4. The laminated material of claim 3, wherein the polymer is a thermoplastic polymer.

5. The laminated material of claim 1, wherein a layer of polymer is fusion bonded to one major surface of the structural member.

6. The laminated material of claim 5, wherein an additional layer of polymer is fusion bonded to another major surface of the structural member, located on the opposite side of the structural member.

7. The laminated material of claim 1, wherein the structural member is a solid body.

8. The laminated material of claim 6, wherein the structural member has an internal hollow profile.

9. The laminated material of claim 8, wherein the thermoplastic polymer is reinforced with a filler or fibres.

10. The laminated material of claim 9, wherein the polymer is reinforced with wood fibres.

11. The laminated material of claim 10, wherein the structural member is made of a fibre-reinforced thermoplastic polymer.

12. The laminated material of claim 11, wherein the polymer overlay is in the form of a fibre-reinforced fabric.

13. The laminated material of claim 12, wherein the hollow structural profile of the structural member is in the form of a series of channels of a cross-sectional shape selected from the group consisting of square, triangular, circular and L-shaped.

14. The laminated material of claim 13, wherein the base structural member material is polypropylene reinforced with 30-60%/w of wood fibres, and wherein the polymer overlay layer material is fibre reinforced polypropylene fabric.

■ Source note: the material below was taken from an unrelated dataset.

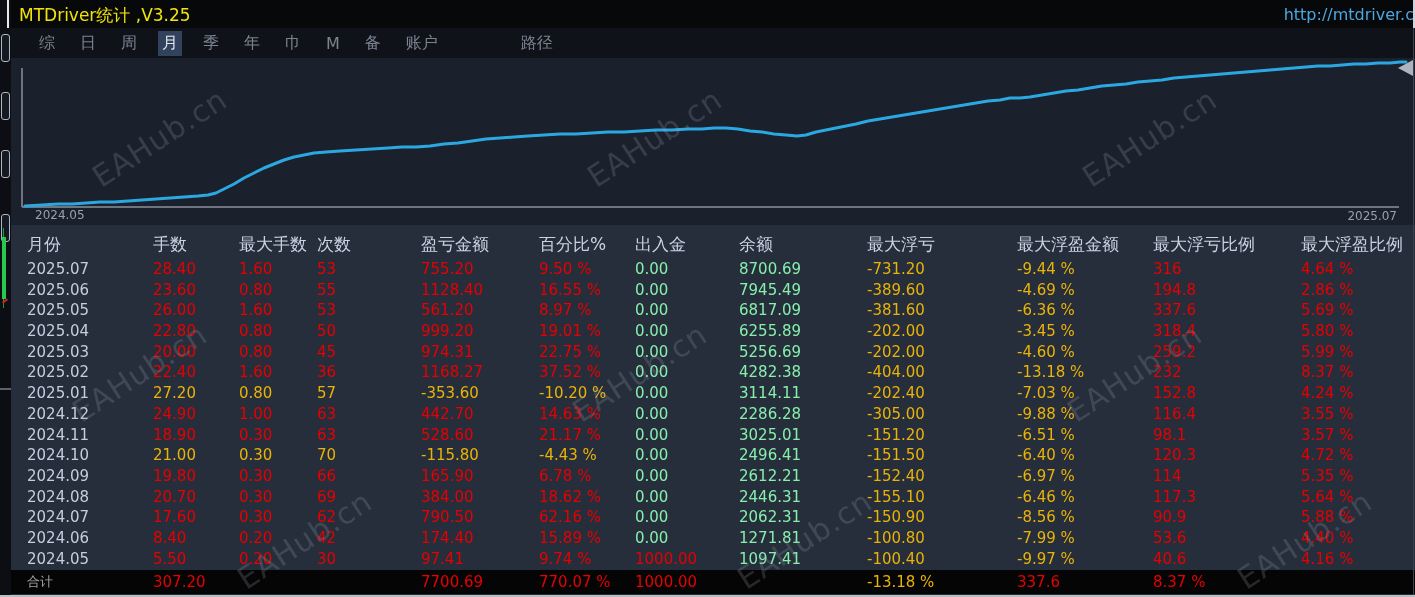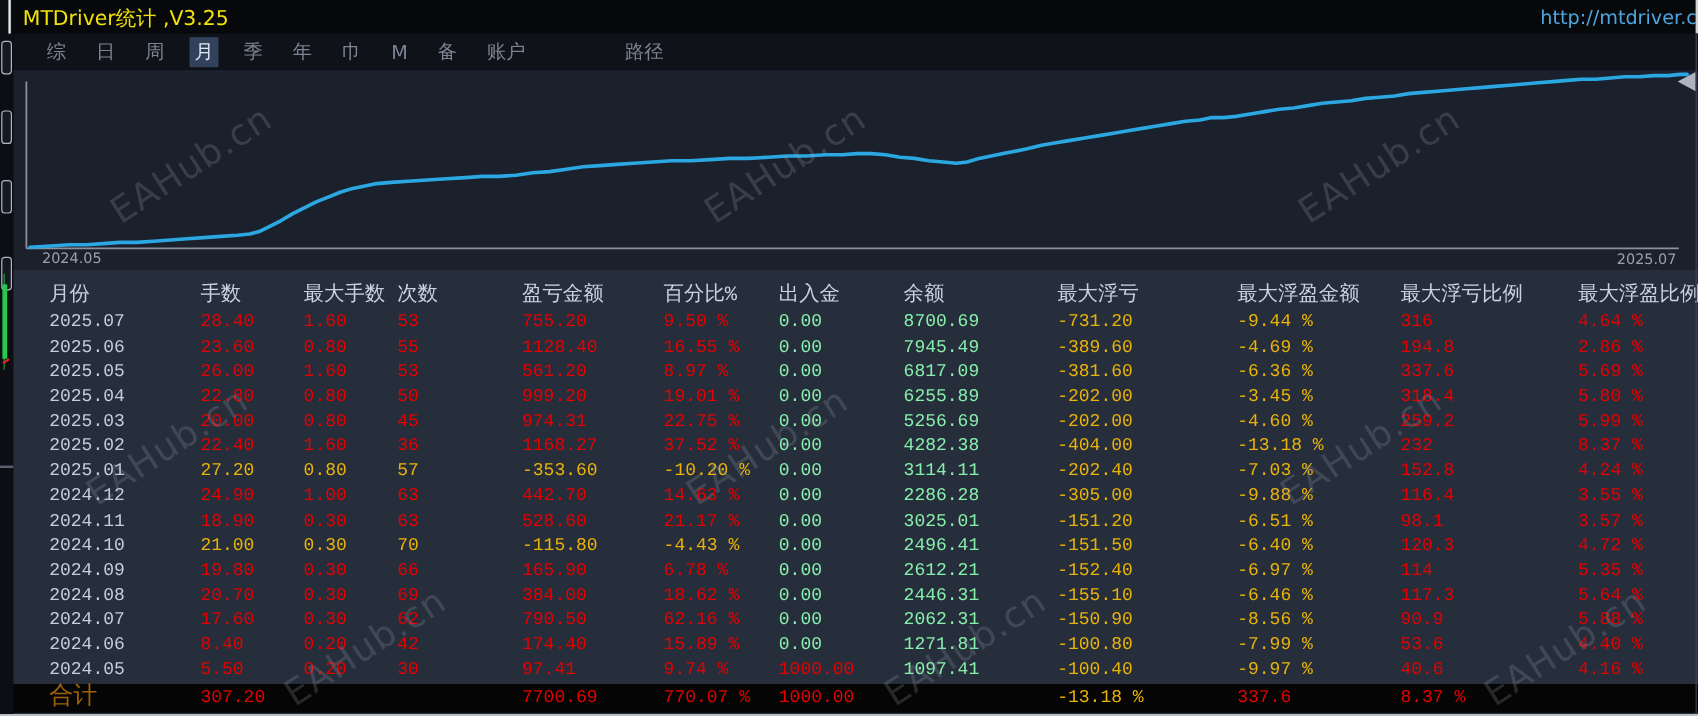"月份" .trow,.thead { font-family: Liberation Mono, monospace -> none; padding-left: 30px -> 16px }
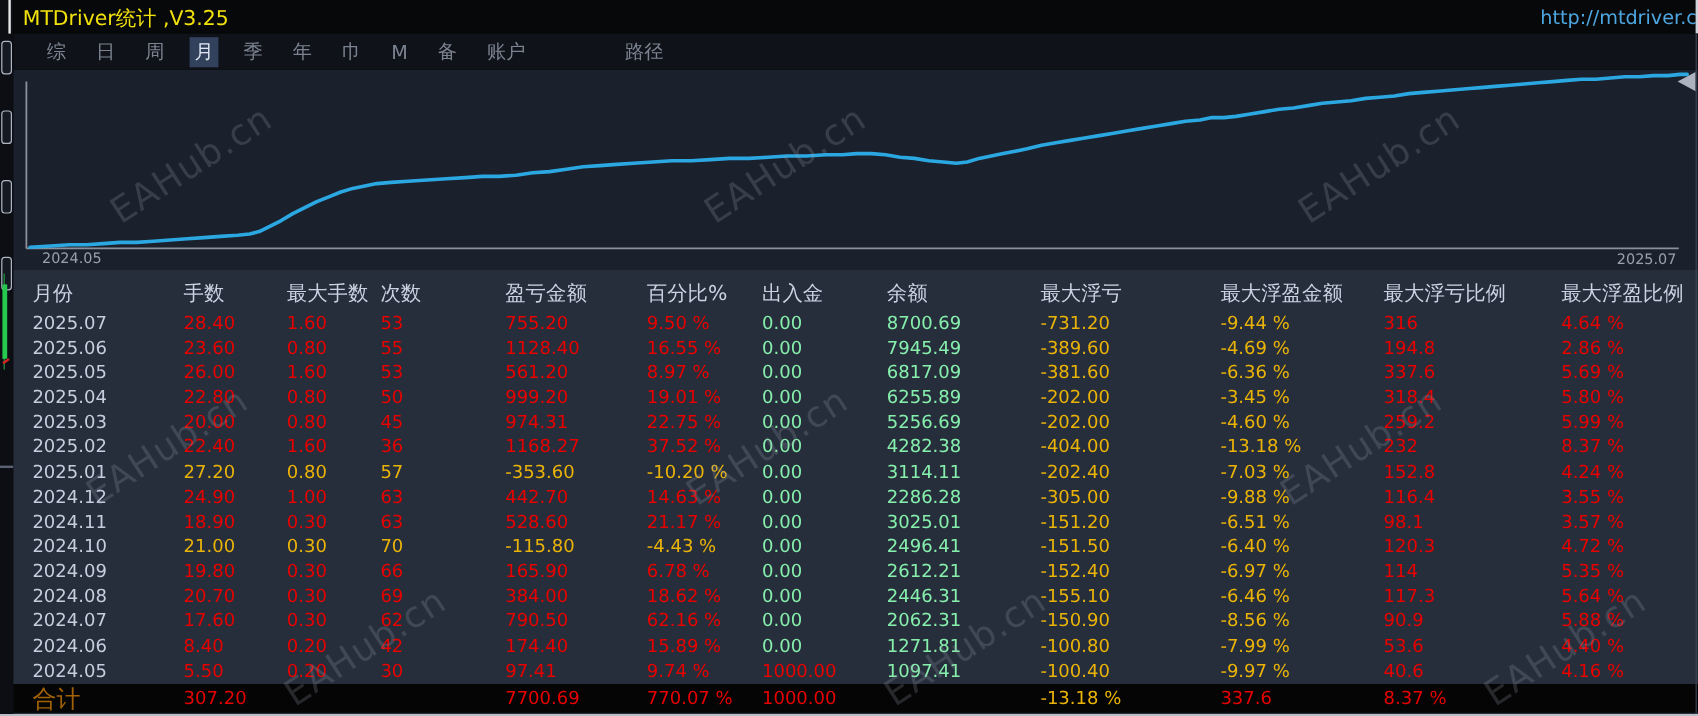"合计" .trow.total .c-month { color: #a16207 -> #a3a3a3; font-size: 20px -> 13px }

15. A process to produce a laminated polymer composite material as defined in claim 1, comprising the steps of:
(a) heating at least a portion of at least one major surface of a base structural member, (b) bringing at least one overlay layer of polymer material into contact with said at least one major surface of the structural member, and (c) applying pressure to link the base structural member to the polymer layer.

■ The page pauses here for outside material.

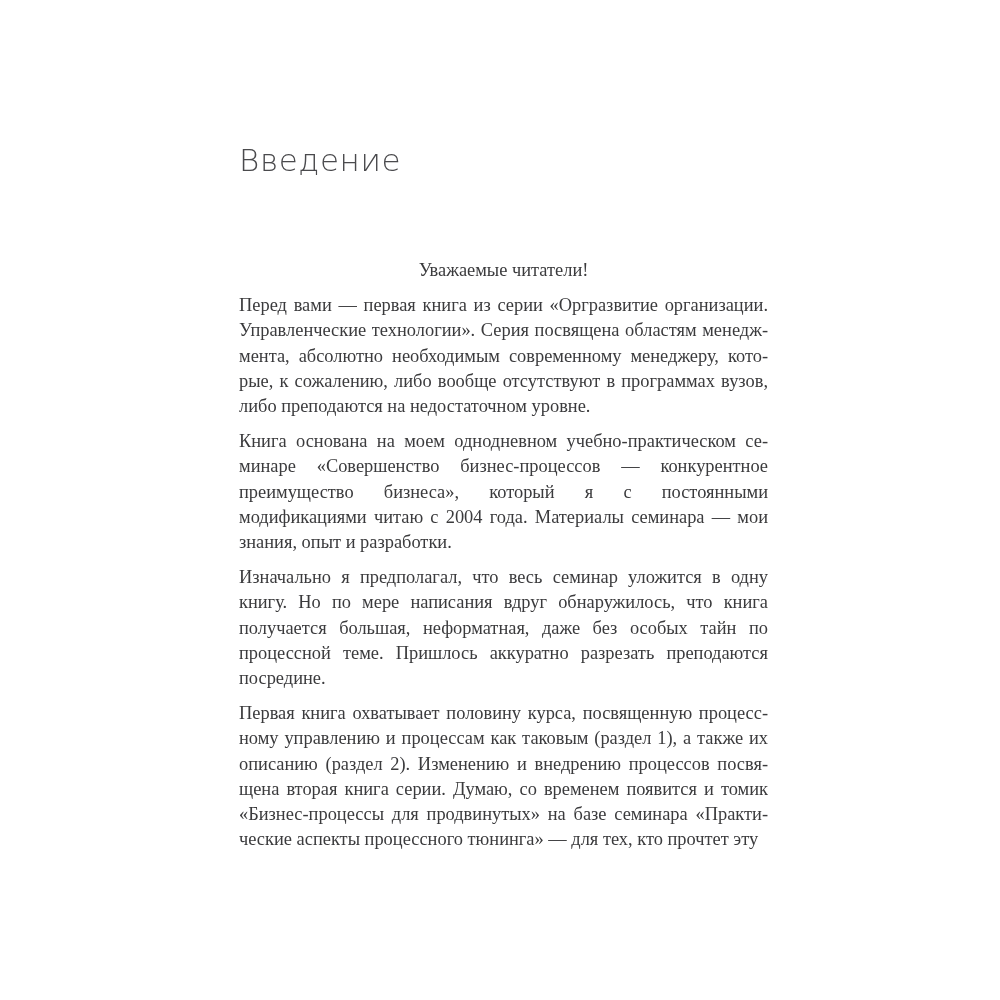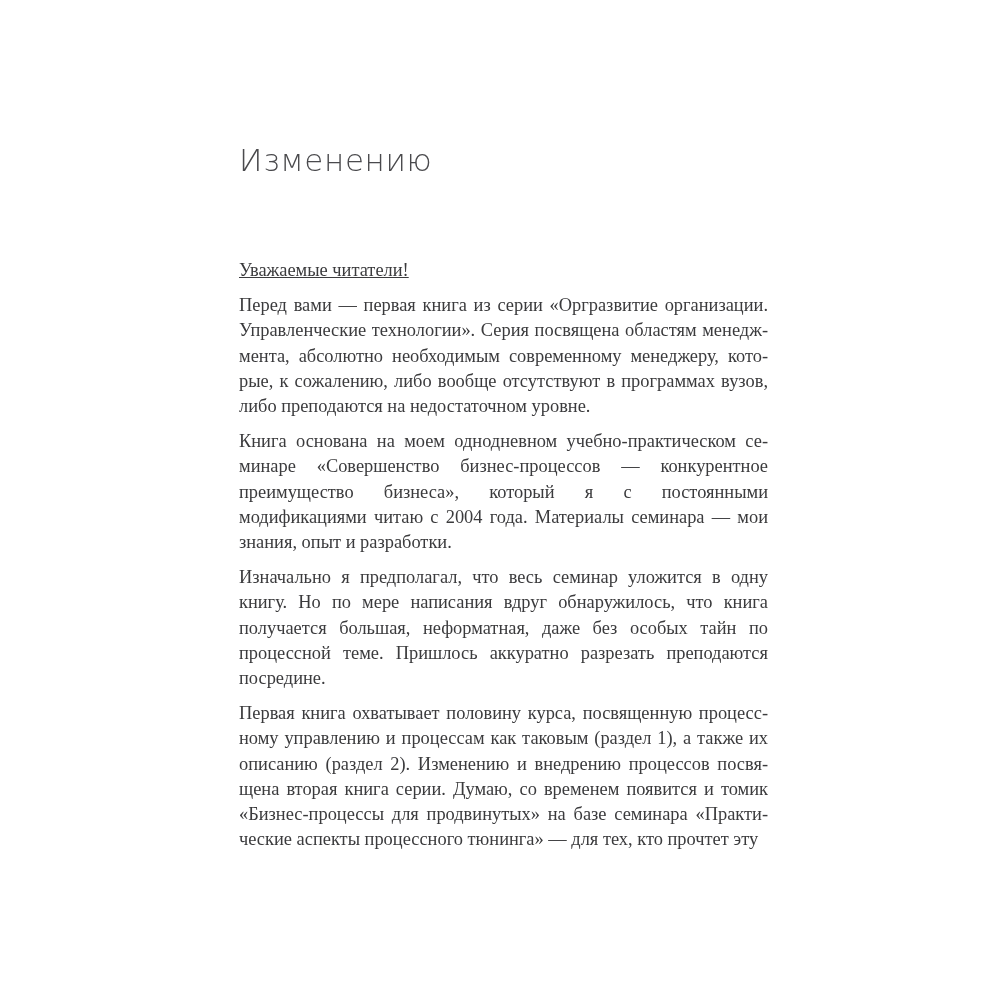"Изменению" h1.page-title { text: Изменению -> Введение }
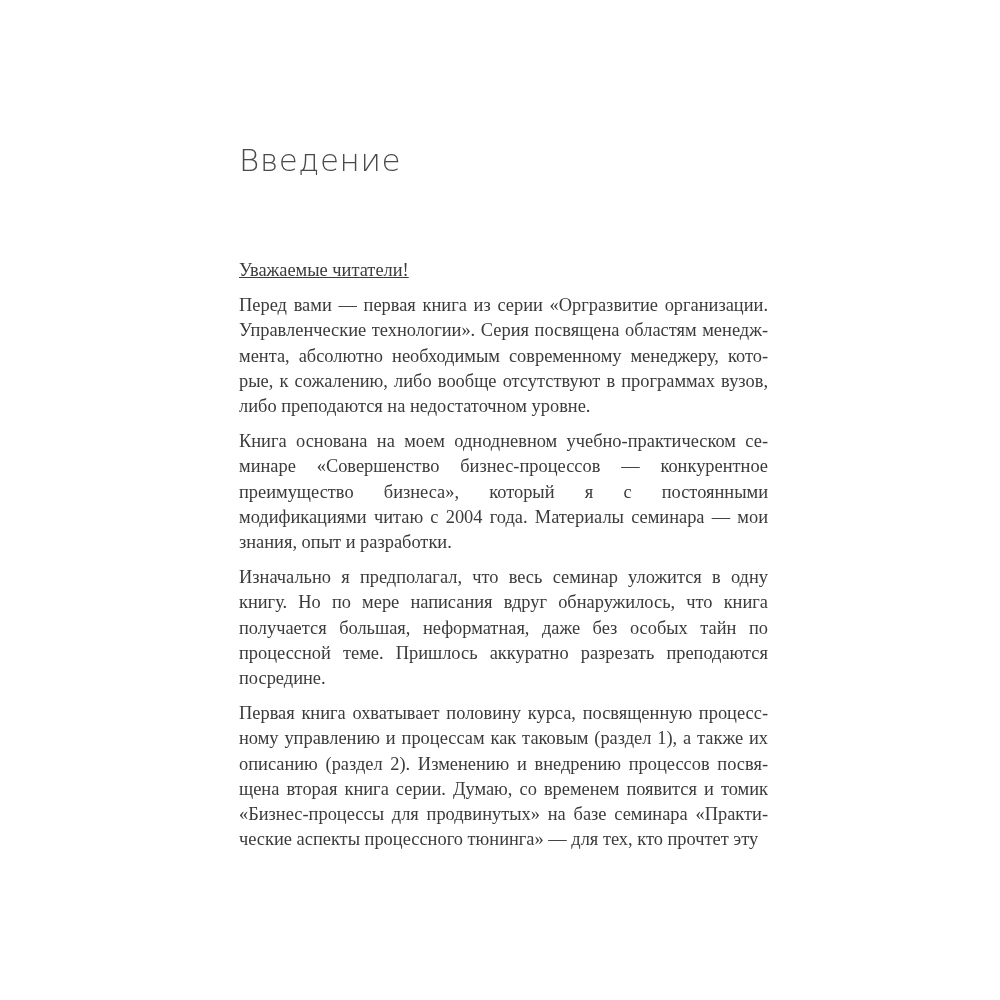"Уважаемые читатели!" .para-short { text-align: left -> center; text-decoration: underline -> none }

16. The process of claim 15, wherein the process is a continuous process and the structural member and the polymer layers are in the form of strips of materials.

17. The process of claim 15, wherein the process is a batch process and the structural member and the polymer layers are in the form of sheets of materials.

18. An apparatus to produce a laminated polymer composite material as defined in claim 1 comprising:
heating means for heating at least a portion of at least one major surface of a structural base member, means for bringing a layer of polymer into contact with said at least one major surface of the structural member, and press means for applying pressure to link the structural member to the layer of polymer material.

19. The apparatus of claim 18, wherein the press means comprises a combination of mechanical guides and rollers applying pressure by sandwiching the layer of polymer and the internal structural member.

20. The apparatus of claim 18, wherein the press means is a roll-forming, compression molding or thermoforming system.